I assumed from the word "eliminated" they would want one of the accounts to be removed. You are probably right.


----------



## dmccoy (Oct 7, 2017)

Okay let's see if we can understand the issues more and find the best way to fix them.



hisbeauty4ashes said:


> In user accounts it says it cannot connect and I cannot even turn on sync either.


This sounds like she is having an issue with her account. However, I may be misunderstanding. Can you explain this problem in more detail?



hisbeauty4ashes said:


> She has two sign in's and wants to eliminate one of them. I cannot do that at all because the family user accounts I cannot connect too.

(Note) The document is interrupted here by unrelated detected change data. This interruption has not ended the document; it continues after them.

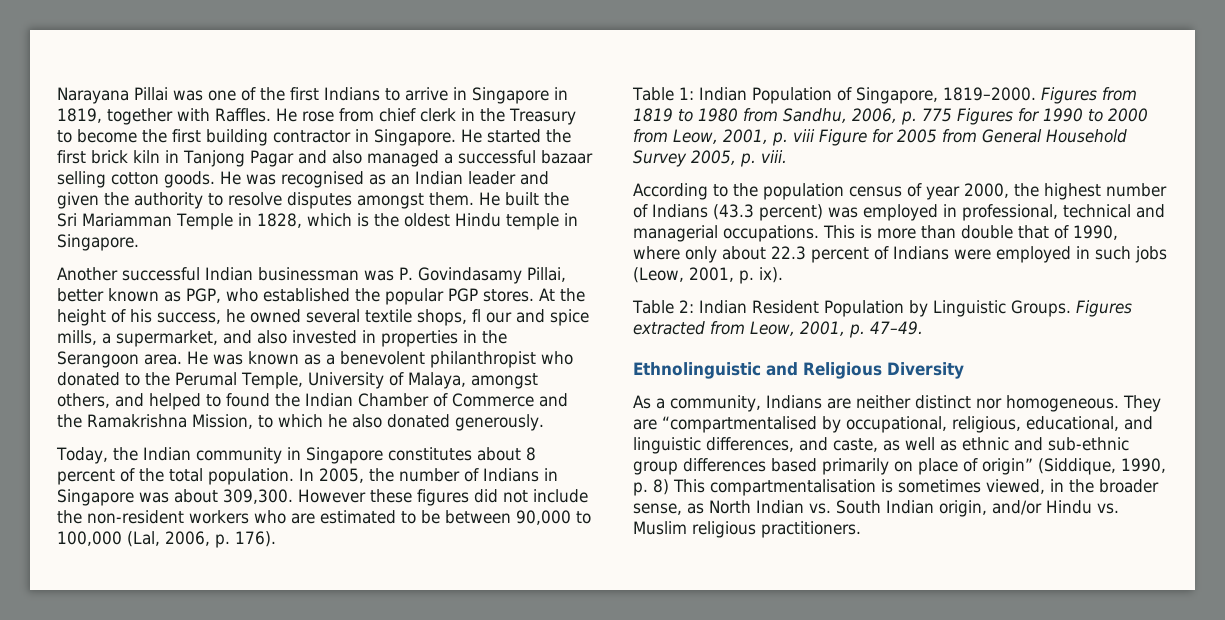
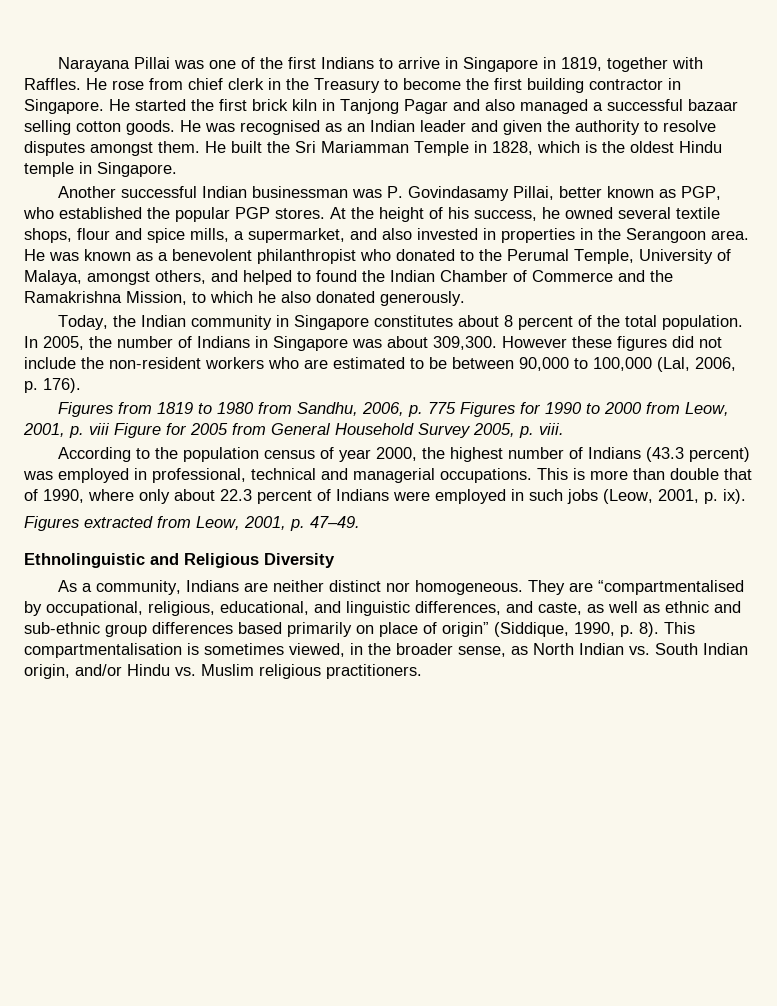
- At the height of his success, he owned several textile shops, fl our and spice mills, a supermarket, and also invested in properties in the Serangoon area.
+ At the height of his success, he owned several textile shops, flour and spice mills, a supermarket, and also invested in properties in the Serangoon area.
- Table 1: Indian Population of Singapore, 1819–2000.
- Table 2: Indian Resident Population by Linguistic Groups.
- They are “compartmentalised by occupational, religious, educational, and linguistic differences, and caste, as well as ethnic and sub-ethnic group differences based primarily on place of origin” (Siddique, 1990, p. 8) This compartmentalisation is sometimes viewed, in the broader sense, as North Indian vs. South Indian origin, and/or Hindu vs. Muslim religious practitioners.
+ They are “compartmentalised by occupational, religious, educational, and linguistic differences, and caste, as well as ethnic and sub-ethnic group differences based primarily on place of origin” (Siddique, 1990, p. 8). This compartmentalisation is sometimes viewed, in the broader sense, as North Indian vs. South Indian origin, and/or Hindu vs. Muslim religious practitioners.

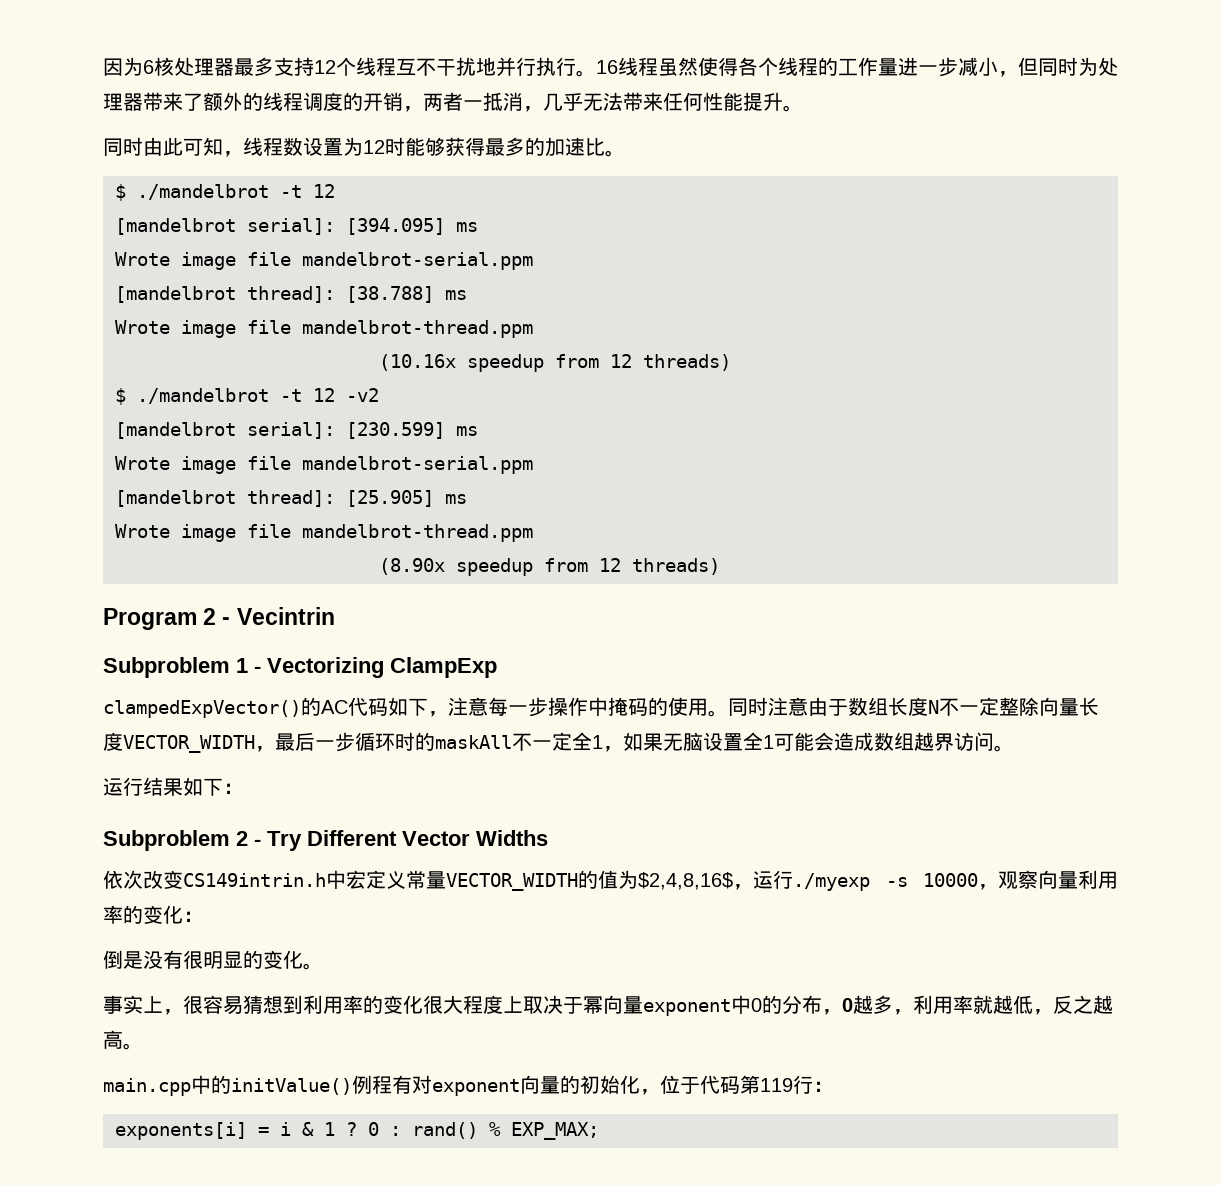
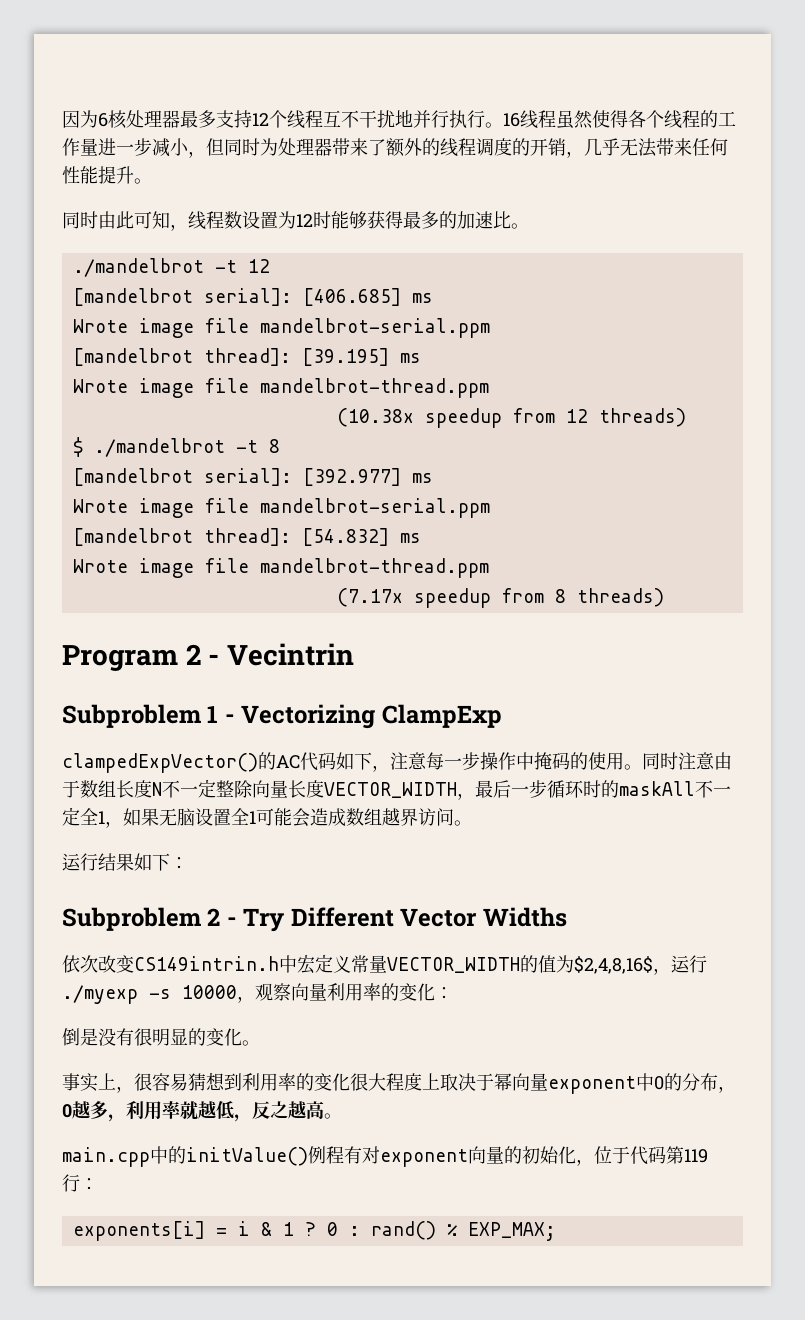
- 16线程虽然使得各个线程的工作量进一步减小，但同时为处理器带来了额外的线程调度的开销，两者一抵消，几乎无法带来任何性能提升。
+ 16线程虽然使得各个线程的工作量进一步减小，但同时为处理器带来了额外的线程调度的开销，几乎无法带来任何性能提升。
  同时由此可知，线程数设置为12时能够获得最多的加速比。
- $ ./mandelbrot -t 12
+ ./mandelbrot -t 12
- [mandelbrot serial]: [394.095] ms
+ [mandelbrot serial]: [406.685] ms
  Wrote image file mandelbrot-serial.ppm
- [mandelbrot thread]: [38.788] ms
+ [mandelbrot thread]: [39.195] ms
  Wrote image file mandelbrot-thread.ppm
- (10.16x speedup from 12 threads)
+ (10.38x speedup from 12 threads)
- $ ./mandelbrot -t 12 -v2
- [mandelbrot serial]: [230.599] ms
+ $ ./mandelbrot -t 8
+ [mandelbrot serial]: [392.977] ms
  Wrote image file mandelbrot-serial.ppm
- [mandelbrot thread]: [25.905] ms
+ [mandelbrot thread]: [54.832] ms
  Wrote image file mandelbrot-thread.ppm
- (8.90x speedup from 12 threads)
+ (7.17x speedup from 8 threads)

Are these different accounts? Again please provide more details.


----------



## AmateurJohn (Jul 19, 2018)

We do need more detail.
I think images of the issues can help.
Definitely account issues. Why wouldn't the account connect? Why won't sync work? Has the password been changed? Were settings messed with prior to the issue?
Yes, are these different accounts?


----------



## hisbeauty4ashes (Oct 27, 2009)

Okay sorry I thought I explained it lets try again. When the computer boots up it has two different sign in's from the same person. My friend is the only one that uses her computer. She wants to delete one of the sign in options. When I go to look in the user accounts area I only see her with one account to sign in which is Administrator. I thought I could maybe delete one sign in option but there is not a separate account to do that and even if there were the user account says," It cannot connect to the internet." So I could not get into user account anyway. All I want to do is delete is one of the sign in options when computer boots up.

Here is the picture of what I am talking about in user accounts.


----------



## dmccoy (Oct 7, 2017)

Right-click on Start icon
Select Windows Powershell (Admin) from the menu
Copy and Paste each of the following commands and press Enter

Get-LocalUser > ([Environment]::GetFolderPath("Desktop")+"\local-users.txt")

Upload the local-users.txt file to your reply.


----------



## hisbeauty4ashes (Oct 27, 2009)

Okay well it wont let me paste and copy.. Each command it looks like only one long one. SO do I break it up?


----------



## hisbeauty4ashes (Oct 27, 2009)

Here is a copy not sure I did it right


----------



## AmateurJohn (Jul 19, 2018)

You said the user can't connect to the internet, and it wont sync, right? So, maybe there is a service that has been disabled, or something like that..?


----------



## AmateurJohn (Jul 19, 2018)

Uhh well..have you tried
scanning and repairing system files..?
Open CMD as admin:
Dism /Online /Cleanup-Image /RestoreHealth
SFC /scannow
--------------------------------------
That's all I know, good luck and I hope someone else can assist you further.


----------



## hisbeauty4ashes (Oct 27, 2009)

Okay I did the what you said and it did not work either, This is what it said pic.


----------



## AmateurJohn (Jul 19, 2018)

and you wrote it like this?

DISM.exe*<space>*/Online*<space>*/Cleanup-image*<space>*/Scanhealth

DISM.exe*<space>*/Online*<space>*/Cleanup-image*<space>*/Restorehealth

*replace <space> by an actual space*

*(note the space after 'dism" & "online" & "image")*


----------



## hisbeauty4ashes (Oct 27, 2009)

Oh ok will try this thanks


----------



## hisbeauty4ashes (Oct 27, 2009)

Ok I did the top one and now it is doing something. It is showing Percentage, do I just let it run I guess?


----------



## dmccoy (Oct 7, 2017)

hisbeauty4ashes said:


> Okay well it wont let me paste and copy.. Each command it looks like only one long one. SO do I break it up?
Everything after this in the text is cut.